Primary physical findings include the following:
- Eczematous lesions
Treatment options for AD
While there isn't a cure, atopic dermatitis treatments may offer relief. If a patient suffers for mild to moderate AD, a doctor can prescribe:
- Topical treatments (e.g. Hydrocortisone, triamcinolone or betamethasone), which usually are creams applied on the skin and are the current most prescribed treatment for AD, even though their efficacy for severe eczema isn’t satisfactory.
- Light therapy (phototherapy), which implies the use of natural or artificial ultraviolet light (UVA or UVB), especially if topical creams are not sufficient.
- Moisturizers, as Petrolatum or Aquaphor, which can be helpful to treat and prevent dry skin.
From this analysis, it’s clear that there is a huge unmet meet in this space, especially for the treatment of moderate to severe AD; which is properly the category of patients which will be targeted by Sanofi with Dupixent. Thus, in this article, I will show why the clinical profile of Dupixent will offer an attractive option for the AD space and what will be the key innovations in this space in the foreseeable future which could threaten the leadership of Sanofi/Regeneron.

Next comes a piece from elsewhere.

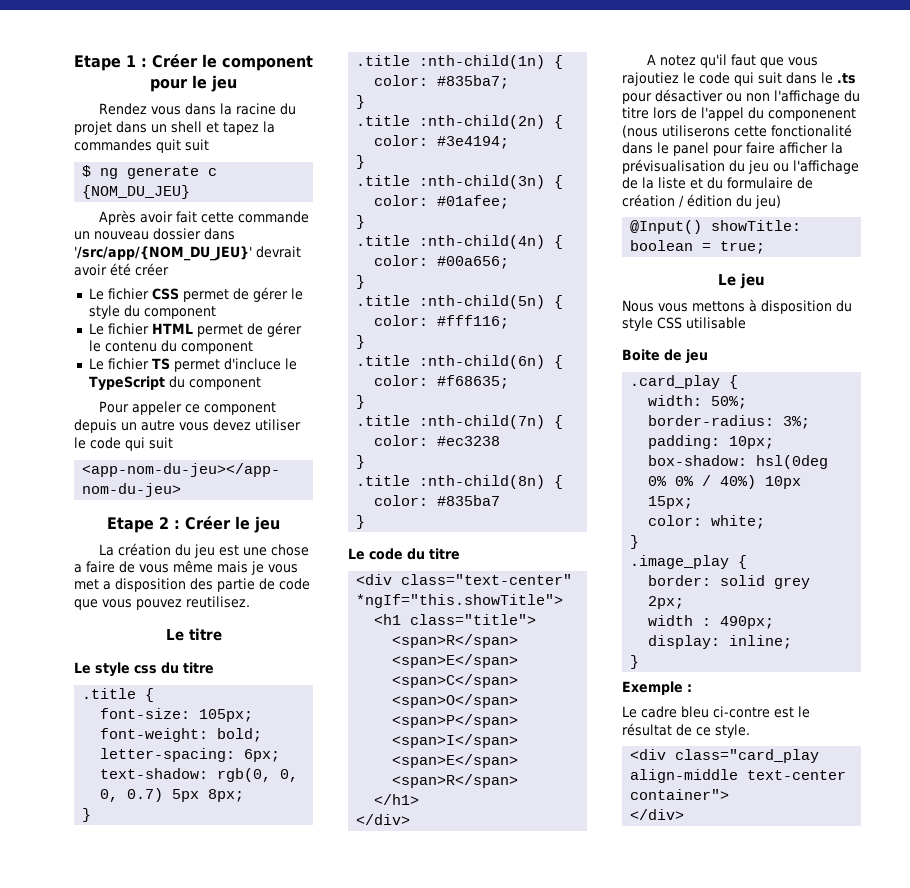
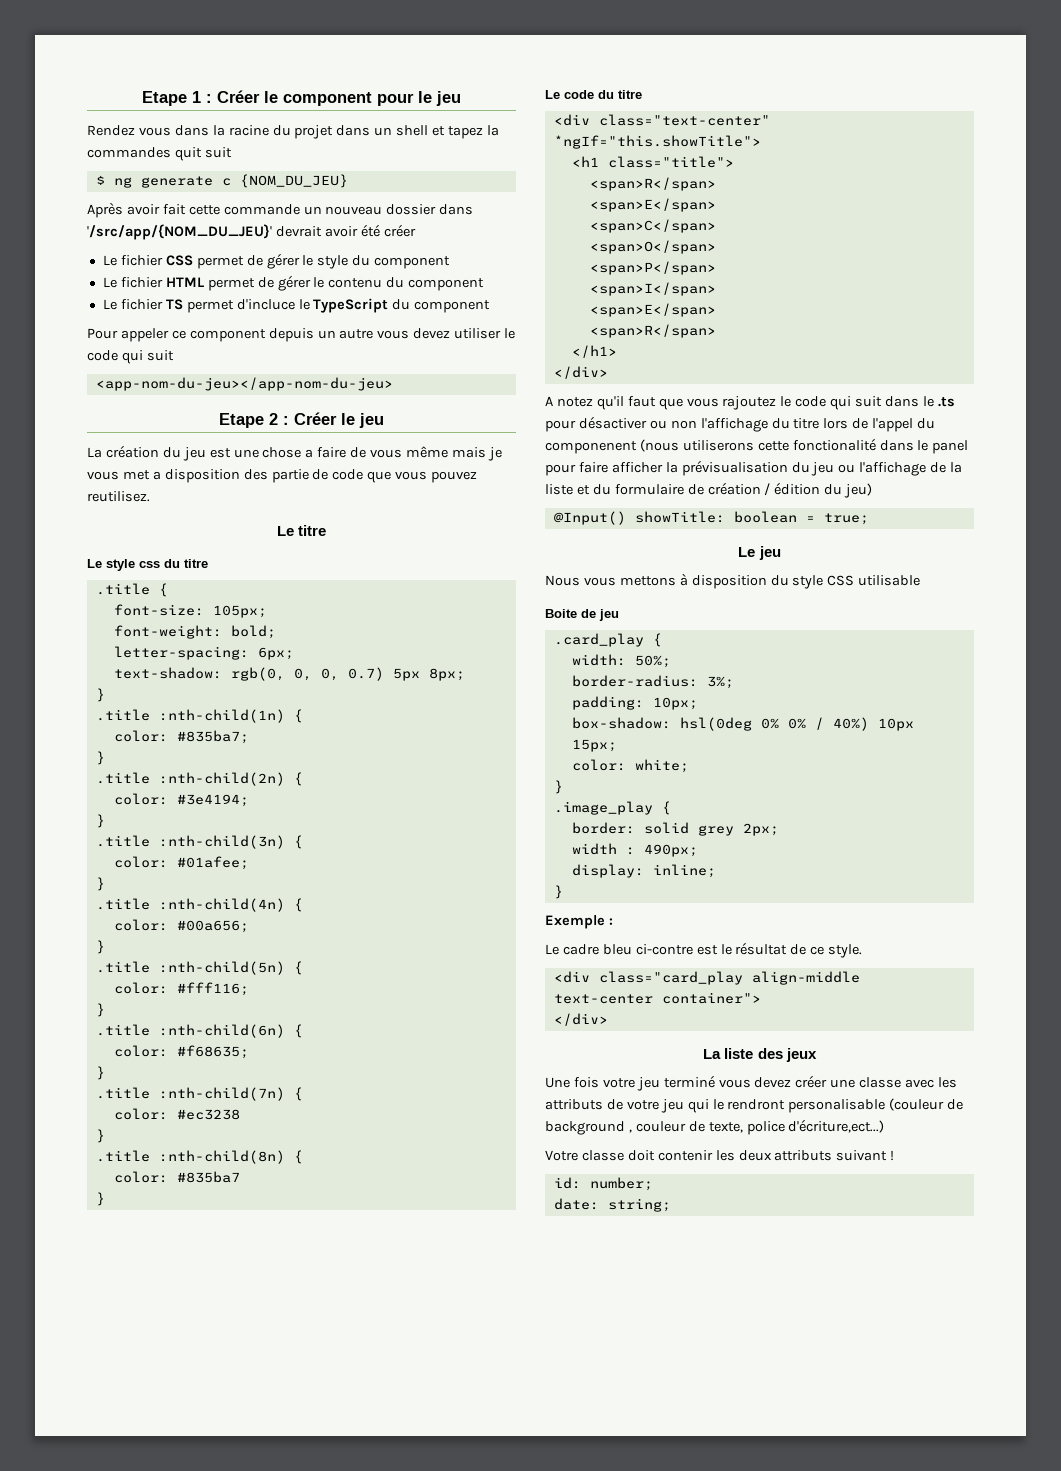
[622,72,679,86] rajoutiez -> [722,396,777,410] rajoutez
(685, 814) none -> [703,1048,817,1062] [545,1075,958,1091] [545,1098,964,1113] [545,1119,885,1135] [545,1150,895,1161] [553,1177,653,1191] [553,1198,671,1212] // La liste des jeux // Une fois votre jeu terminé vous devez créer une classe avec les attributs de votre jeu qui le rendront personalisable (couleur de background , couleur de texte, police d'écriture,ect...) // Votre classe doit contenir les deux attributs suivant ! // id: number; // date: string;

Why Dupixent will have an excellent launch
I believe that the launch of Dupixent in AD has the potential to revolutionize the treatment paradigm in this space. There are few reasons behind my bullish expectations for this drug.
- As discussed above, before Dupixent, there wasn’t any branded drug approved for the treatment of moderate to severe AD and the main competitors are at least 24 to 36 months behind Sanofi/Regeneron.
- The clinical profile of Dupixent has been excellent, with outstanding efficacy and a benign safety profile.
- In the SOLO 1 and SOLO 2 Phase III studies, Dupixent demonstrated superiority over placebo on both the primary and the secondary endpoints.
At 16 weeks for SOLO 1 and SOLO 2, respectively, 37 and 36 percent of adult patients who received Dupixent 300 mg weekly, and 38 and 36 percent of patients who received Dupixent 300 mg every two weeks, achieved clearing or near-clearing of skin lesions as measured by the 5-point Investigator's Global Assessment (NYSE:IGA) scale, compared to 10 and 8 percent with placebo (p less than 0.001). This was the primary endpoint of the study in the U.S. and one of the primary endpoints in the EU.
At 16 weeks for SOLO 1 and SOLO 2, respectively, 52 and 48 percent of adult patients who received Dupixent 300 mg weekly, and 51 and 44 percent of patients who received Dupixent 300 mg every two weeks, achieved a 75 percent or greater reduction in their Eczema Area and Severity Index score (EASI-75) compared to 15 and 12 percent with placebo (p less than 0.001). This was the key secondary endpoint in the U.S. and one of the primary endpoints in the EU.
- The safety profile of the drug looks attractive, given a similar adverse event rates and a lower serious adverse event rate compared to placebo
The competition in AD will not be a concern
There are not many players which are developing similar drugs for the treatment of moderate to severe atopic dermatitis:
- Roche’s (OTCQX: OTCQX:RHHBY) Lebrikizumab: In October 2016, Roche has reported positive data from a Phase II trial in AD, called TREBLE. In fact, according to an article on MDedge, based on the clinical data published at EADV Congress in October 2016:
TREBLE was a double-blind, dose-ranging study involving 209 adults with moderate-to-severe AD despite intensive topical corticosteroid therapy. The primary endpoint in TREBLE was the percentage of patients who achieved at least a 50% reduction from baseline on the EASI, or EASI 50. A dose-response effect was apparent: the EASI 50 rate was 62.3% in patients on placebo plus daily topical steroids, 69.2% with a single 125-mg dose of Lebrikizumab, 69.8% with a single 250-mg dose, and 82.4% with 125 mg of Lebrikizumab at weeks 0, 4, 8, and 12. Only the group with monthly dosing of the biologic plus daily triamcinolone 0.1% BID had an EASI 50 response rate significantly better than the controls on placebo plus topical steroid therapy.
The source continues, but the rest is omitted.